PR8 NL09 M virus and PR8 avian M virus, along with six PR8-based viruses carrying avian-human chimeric M segments, were inoculated at a MOI of 5 PFU/cell onto A549 cells. Virus growth was measured by plaque titration. The effects on viral growth of amino acid changes in (A) both M1 and M2, (B) M1 only and (C) M2 only are shown. Single-cycle growth was assessed in at least three independent experiments, with three technical sample replicates per experiment. Graphed data show the means with SD for at least three experiments. Statistical significance was determined using repeated measures, two-way, multiple ANOVA on log-transformed values, with Bonferroni correction applied to account for comparison of a limited no of means. Experiments involving PR8 NL09 9mut or 7mut viruses as well as PR8 Av M 9mut or 7mut viruses were performed at the same time, but are displayed on two separate graphs with the same PR8 NL09 M and PR8 avian M control virus data, to improve clarity of presentation.
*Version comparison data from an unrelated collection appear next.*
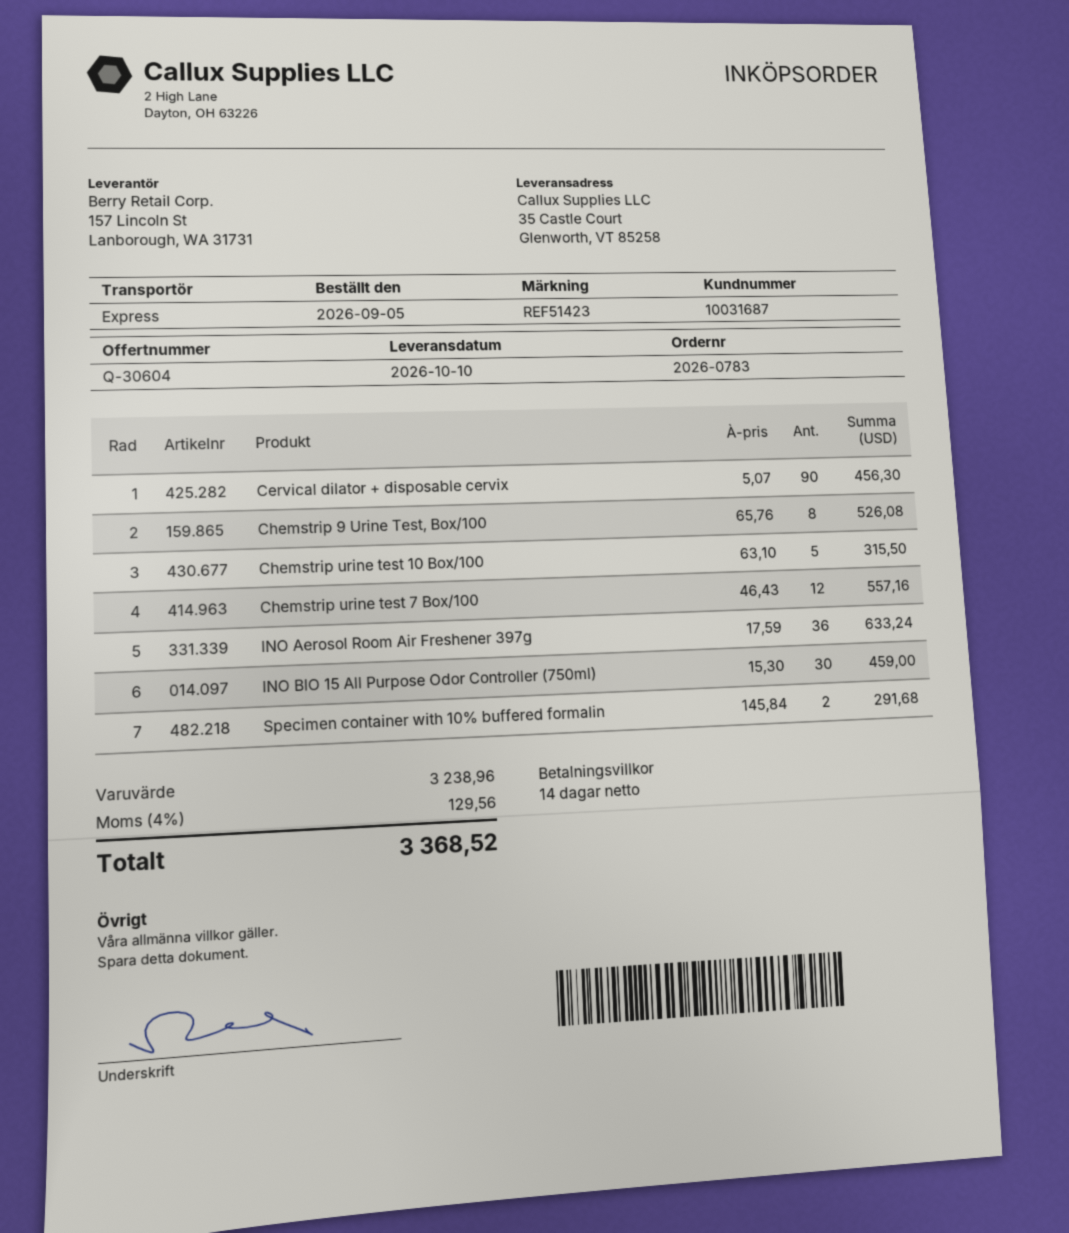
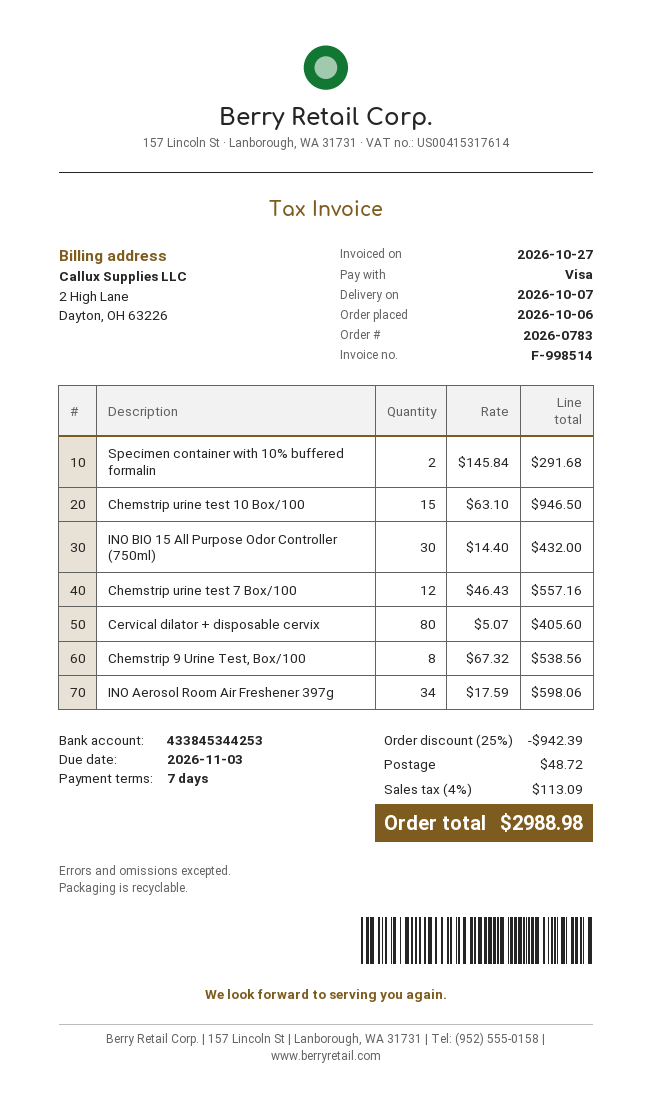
order date: 2026-09-05 -> 2026-10-06
delivery date: 2026-10-10 -> 2026-10-07
payment terms: 14 days -> 7 days
Cervical dilator + disposable cervix: 90 x 5.07 = 456.30 -> 80 x 5.07 = 405.60
Chemstrip 9 Urine Test, Box/100: 8 x 65.76 = 526.08 -> 8 x 67.32 = 538.56
Chemstrip urine test 10 Box/100: 5 x 63.10 = 315.50 -> 15 x 63.10 = 946.50
INO Aerosol Room Air Freshener 397g: 36 x 17.59 = 633.24 -> 34 x 17.59 = 598.06
INO BIO 15 All Purpose Odor Controller (750ml): 30 x 15.30 = 459.00 -> 30 x 14.40 = 432.00
discount: none -> 25% = 942.39
shipping: none -> 48.72
tax: 4% = 129.56 -> 4% = 113.09
total: 3368.52 -> 2988.98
Fig 15. Reduced expression of avian M2 improves replication efficiency in vivo but is not sufficient for efficient transmission in guinea pigs.
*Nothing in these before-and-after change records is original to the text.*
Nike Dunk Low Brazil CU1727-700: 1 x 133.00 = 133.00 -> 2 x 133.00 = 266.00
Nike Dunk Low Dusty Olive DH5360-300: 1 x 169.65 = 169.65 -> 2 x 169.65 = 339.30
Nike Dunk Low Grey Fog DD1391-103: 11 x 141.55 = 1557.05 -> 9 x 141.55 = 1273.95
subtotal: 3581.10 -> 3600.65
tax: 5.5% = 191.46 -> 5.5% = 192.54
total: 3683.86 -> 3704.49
Groups of twelve guinea pigs were inoculated with 10 PFU of PR8-based viruses carrying avian M, NL09 M, chimeric NL09 M 7mut M, or chimeric avian M 9mut segments, as indicated. (A) Virus replication in nasal washings was measured by plaque titration at days 2, 4, 6, and 8 post-infection and the total area under the curve was calculated. The replication differences between viruses with NL09 M and NL09 M 7mutAv segments were not significant (P = 0.720). Differences between viruses encoding the NL09 M 7mut segment and the avian M 9mut segment trended towards, but were not statistically significant (P = 0.115). (B) Transmission to naïve cage mates that were exposed at 24 hpi. Neither chimeric M segment conferred efficient transmission (7/9 transmissions; 78%). Statistical significance of replication differences was determined using a two-tailed Student’s t-test. Statistical significance of transmission differences was determined using an unpaired two-tailed Student’s t-test. NL M and avian M data are identical to data presented in Fig 3 and are reproduced here for clarity.
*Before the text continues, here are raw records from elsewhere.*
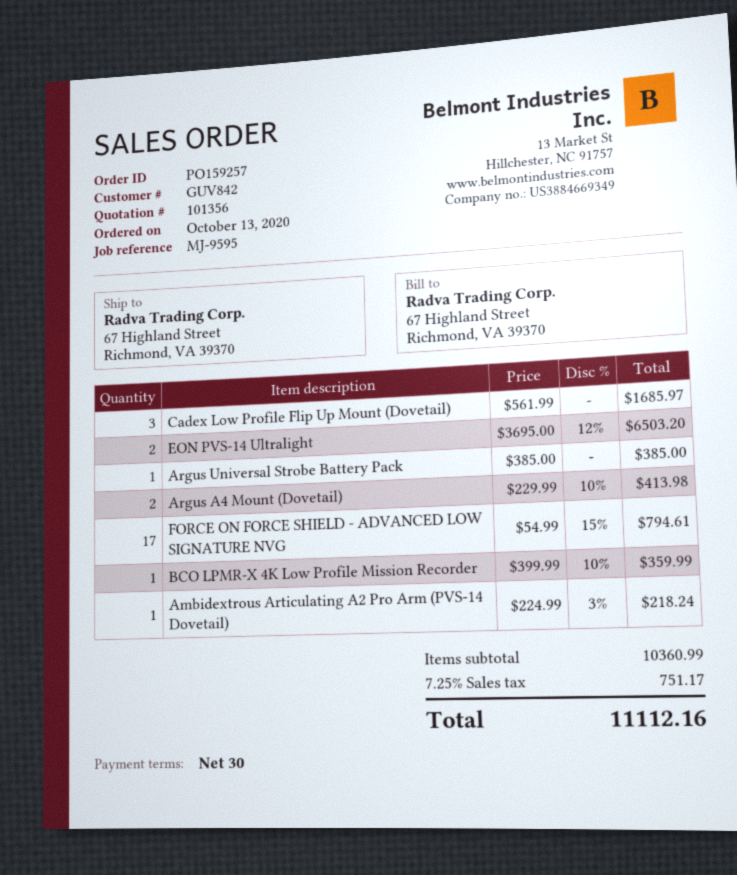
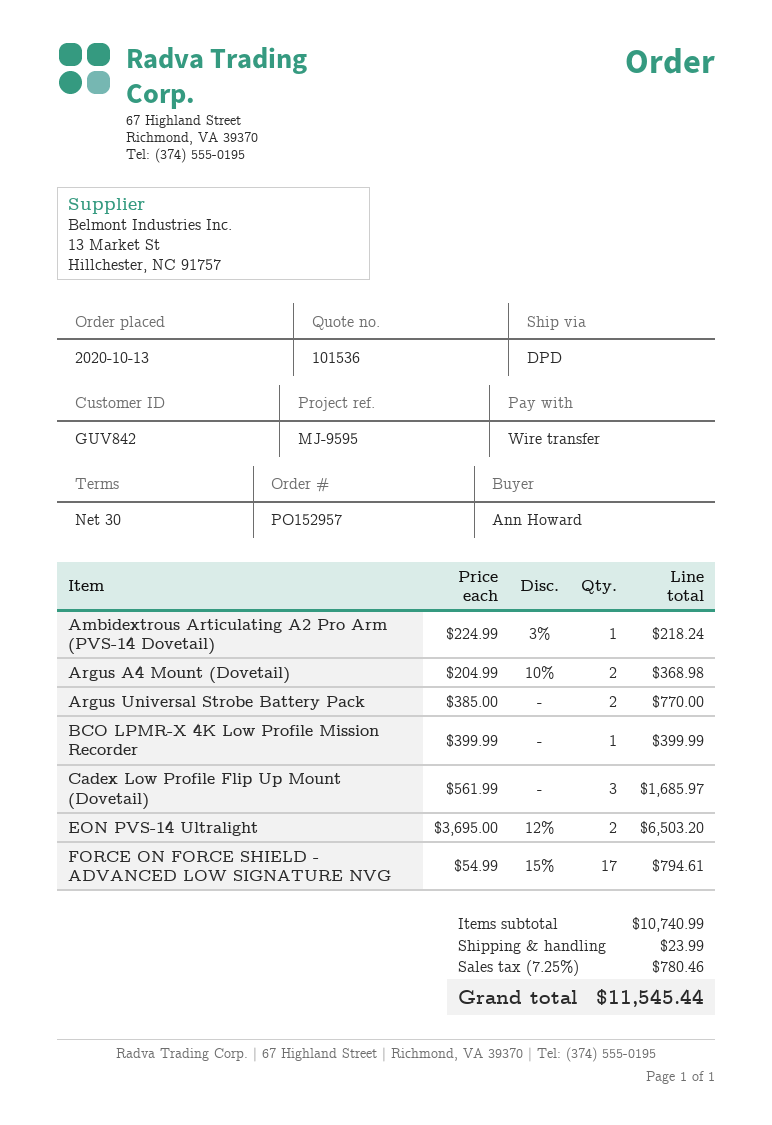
quote number: 101356 -> 101536
order number: PO159257 -> PO152957
Argus Universal Strobe Battery Pack: 1 x 385.00 = 385.00 -> 2 x 385.00 = 770.00
Argus A4 Mount (Dovetail): 2 x 229.99 - 10% = 413.98 -> 2 x 204.99 - 10% = 368.98
BCO LPMR-X 4K Low Profile Mission Recorder: 1 x 399.99 - 10% = 359.99 -> 1 x 399.99 = 399.99
subtotal: 10360.99 -> 10740.99
shipping: none -> 23.99
tax: 7.25% = 751.17 -> 7.25% = 780.46
total: 11112.16 -> 11545.44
Fig 16. Regulation of M segment gene expression contributes to host range restriction of IAV.

When an avian IAV M segment is transcribed within mammalian cells, excessive splicing of mRNA₇ results in aberrant overexpression of the M2 proton channel. When highly expressed, this channel accumulates in autophagic vesicles. Abundant proton channel activity in the membranes of autophagosomes blocks their turnover by preventing fusion with lysosomes. This stalling of a critical cellular housekeeping function in turn reduces the efficiency of viral replication, contributing to the species barrier that limits the zoonotic potential of avian IAVs.